事实上当下的现实主义或新现实主义,尤其是沃尔兹(Waltz)的理论,与所处的历史时期密切相关,离开冷战的背景几乎失去意义。而较传统的现实主义之所以有强大吸引力的部分原因正是其分析能够穿越历史,至少能够上溯至修昔底德,将他作为其原则的有力支持者。在挑战现实主义分析时,制度主义者将自身限制在当代范围内,这就带出一个问题:制度是否因历史条件而异?将制度与20世纪之前联系起来是否有意义?如果没意义,那么制度主义对现实主义的挑战始终带有局限性。如果有意义,那么也许另有其他力量发挥着与当代国际机制同样的功能,长期以来在国家之间斡旋、协调关系。

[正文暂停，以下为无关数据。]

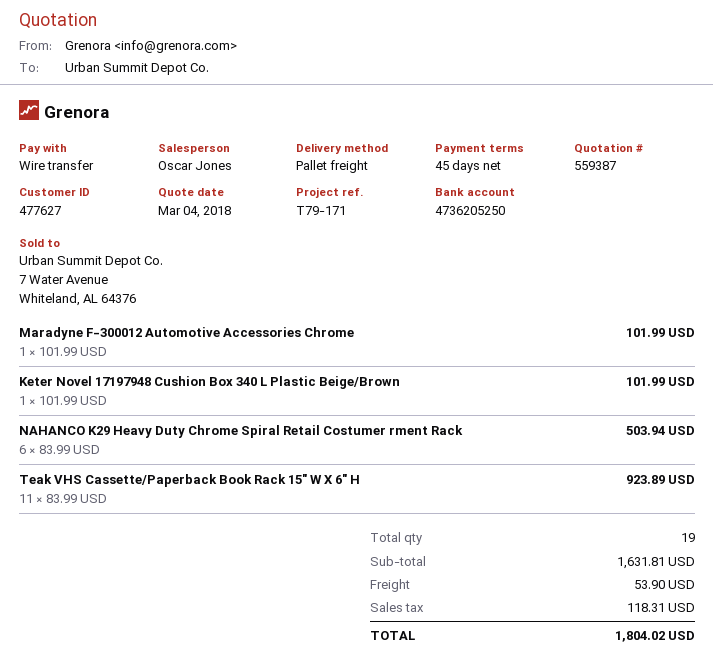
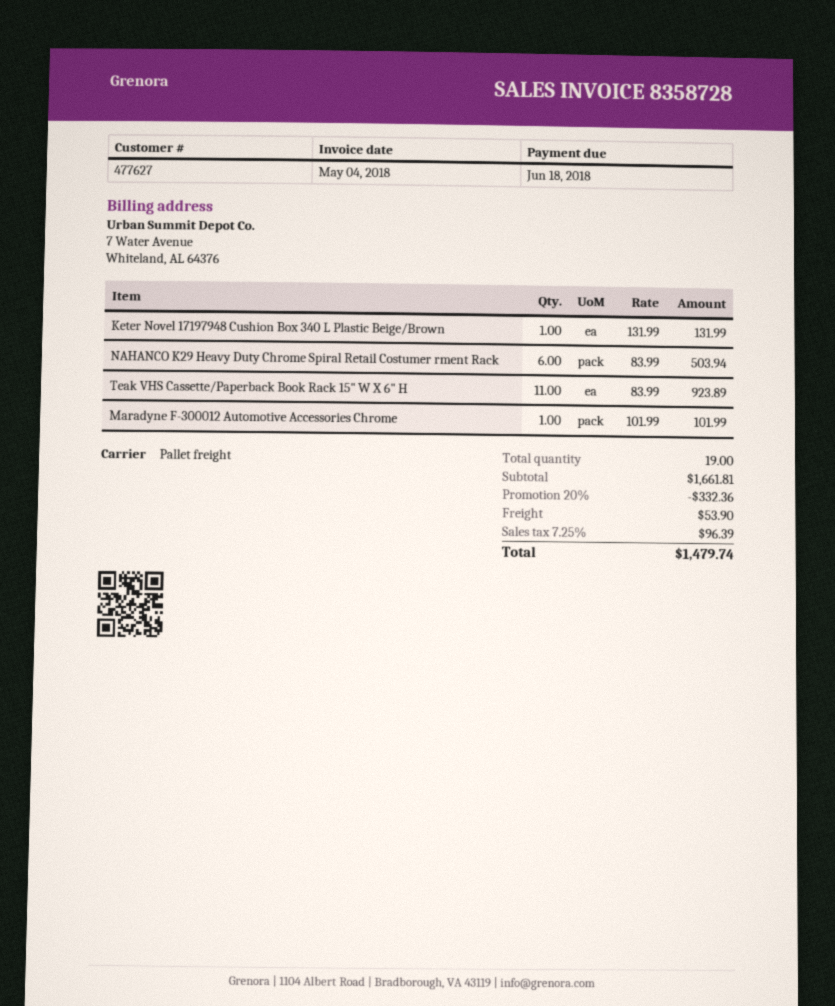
Keter Novel 17197948 Cushion Box 340 L Plastic Beige/Brown: 1 x 101.99 = 101.99 -> 1 x 131.99 = 131.99
subtotal: 1631.81 -> 1661.81
discount: none -> 20% = 332.36
tax: 118.31 -> 96.39
total: 1804.02 -> 1479.74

本章探讨了欧洲协调作为这种力量之一的可能性。正因为如此,本章尝试着扩大研究基础。在此过程中,探讨了制度主义分析是否因历史条件而异的问题。如果读者接受笔者所持有的欧洲协调是国际安全机制的观点,那么对19世纪的研究能够为制度的适应、扩展、持续、和解体提供有益的洞察,而21世纪常援引的案例往往不足以用于分析这些重要的话题。就其自身看来,欧洲协调是欧洲历史上极具吸引力的一个阶段,除此之外,以其最基本的制度体系,它似乎成功地完成了许多非常复杂的当代机制的核心目标,即促进以和平的方式顺应国际体系中的新变化。